The animals were housed in groups of up to four in suspended solid floor polypropylene cages furnished with woodflakes. With the exception of an overnight fast immediately before dosing and for approximately three to four hours after dosing, free access to mains drinking water and food (2014C Teklad Global Rodent diet supplied by Harlan Laboratories UK Ltd., Oxon, UK) was allowed throughout the study. The diet, drinking water and bedding were routinely analyzed and were considered not to contain any contaminants that would reasonably be expected to affect the purpose or integrity of the study.

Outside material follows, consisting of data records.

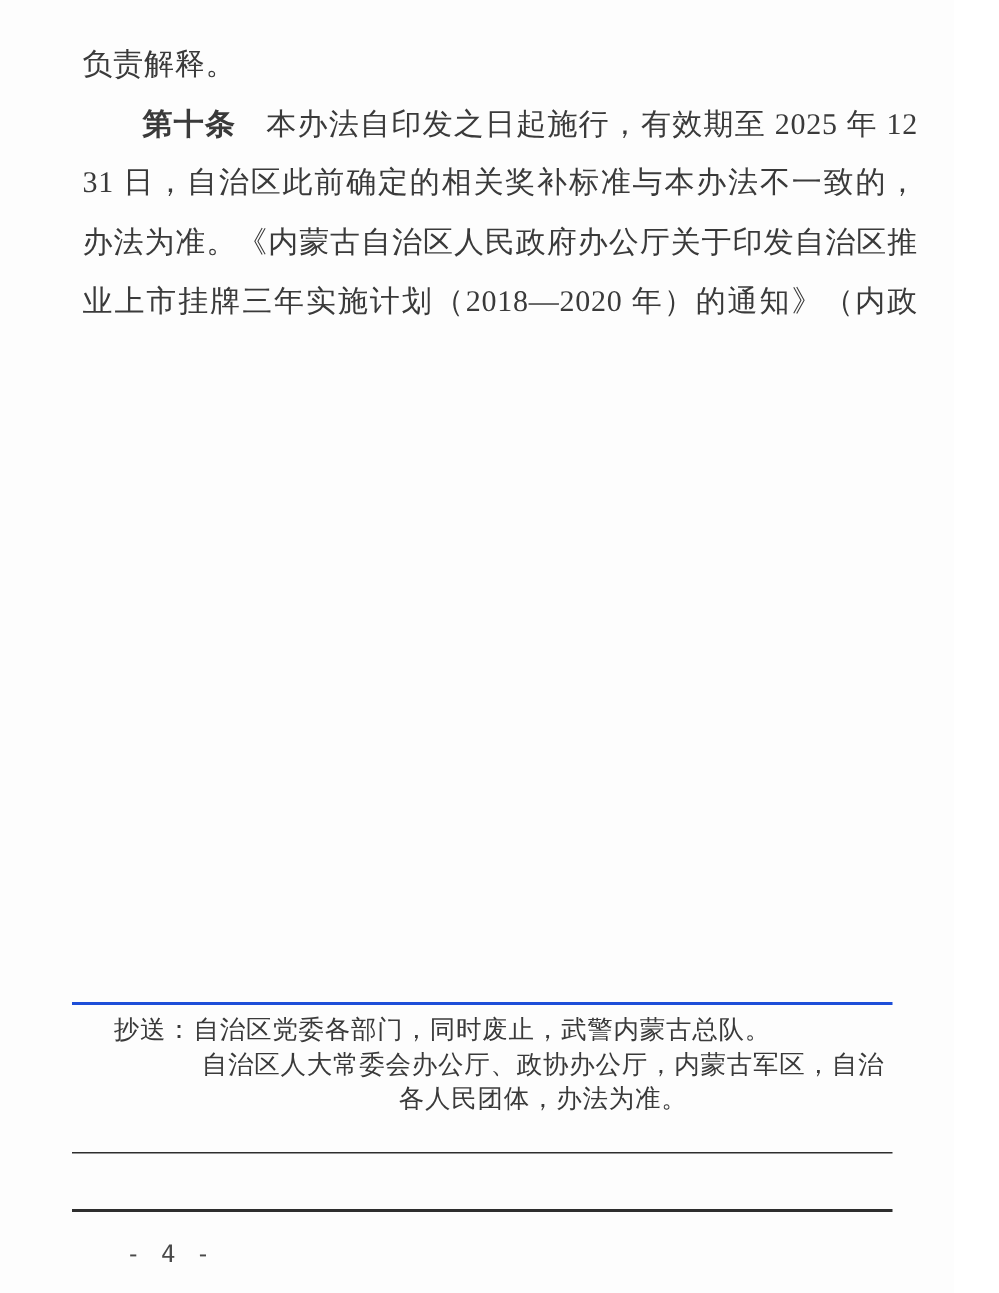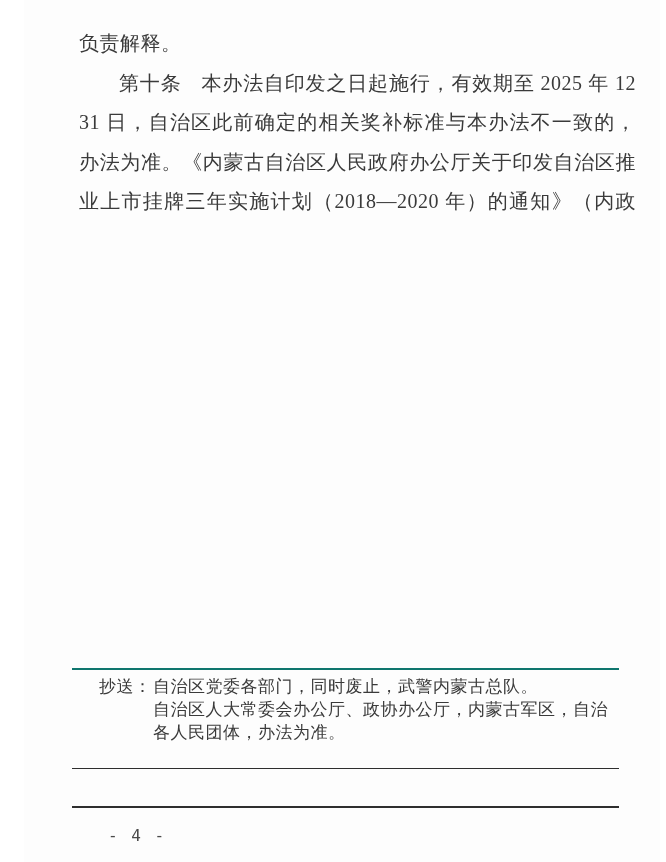"负责解释。" .page { margin-left: 24px -> none }
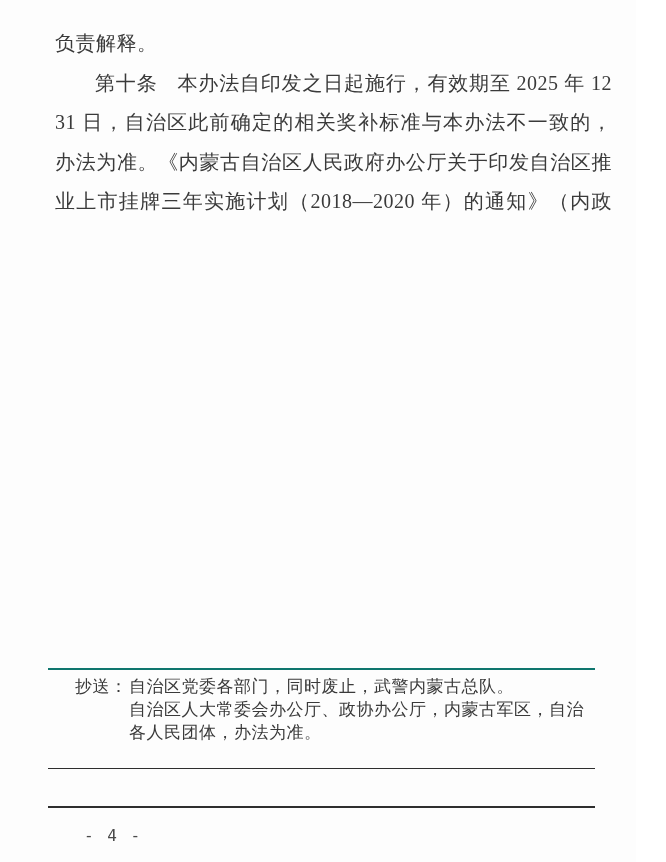"第十条" .article-num { font-weight: normal -> bold }
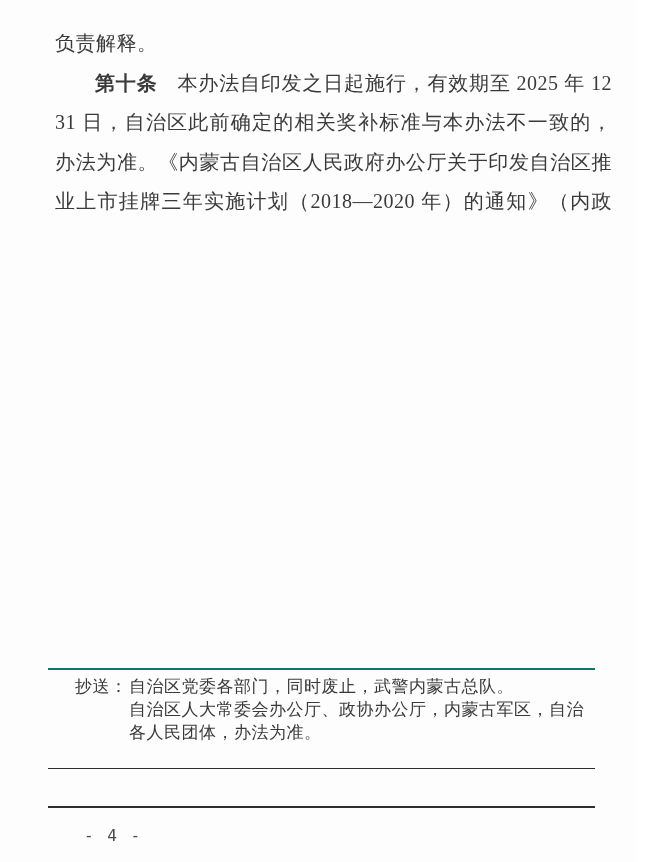"抄送：" .bottom-block { border-top: 2px solid #0f766e -> 2px solid #1d4ed8; text-align: none -> center }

The temperature and relative humidity were set to achieve limits of 19 to 25 °C and 30 to 70% respectively. The rate of air exchange was at least fifteen changes per hour and the lighting was controlled by a time switch to give twelve hours continuous light (06:00 to 18:00) and twelve hours darkness.
The animals were provided with environmental enrichment items which were considered not to contain any contaminant of a level that might have affected the purpose or integrity of the study.
Administration / exposure
- Route of administration:
- oral: gavage
- Vehicle:
- arachis oil
- Details on oral exposure:
- Test Item Formulation and Experimental Preparation
For the purpose of the 2000 mg/kg dose level, the test item was used as supplied. The specific gravity was determined and used to calculate the appropriate dose volume for the required dose level. For the purpose of the 300 mg/kg dose level, the test item was freshly prepared, as required, as a solution in arachis oil BP. Arachis oil BP was used because the test item did not dissolve/suspend in distilled water.
The test item was formulated within two hours of being applied to the test system. It is assumed that the formulation was stable for this duration.
No analysis was conducted to determine the homogeneity, concentration or stability of the test item formulation. This is an exception with regard to GLP and has been reflected in the GLP compliance statement. - Doses:
- 300 mg/kg (concentration 30 mg/L) at a dose volume of 10 mL/kg.
2000 mg/kg (specific gravity: 0.999) at a dose volume of 2.01 mL/kg. - No. of animals per sex per dose:
- 1 female at 300 mg/kg
5 female at 2000 mg/kg - Control animals:
- no
- Details on study design:
- In the absence of data regarding the toxicity of the test item, 300 mg/kg was chosen as the starting dose.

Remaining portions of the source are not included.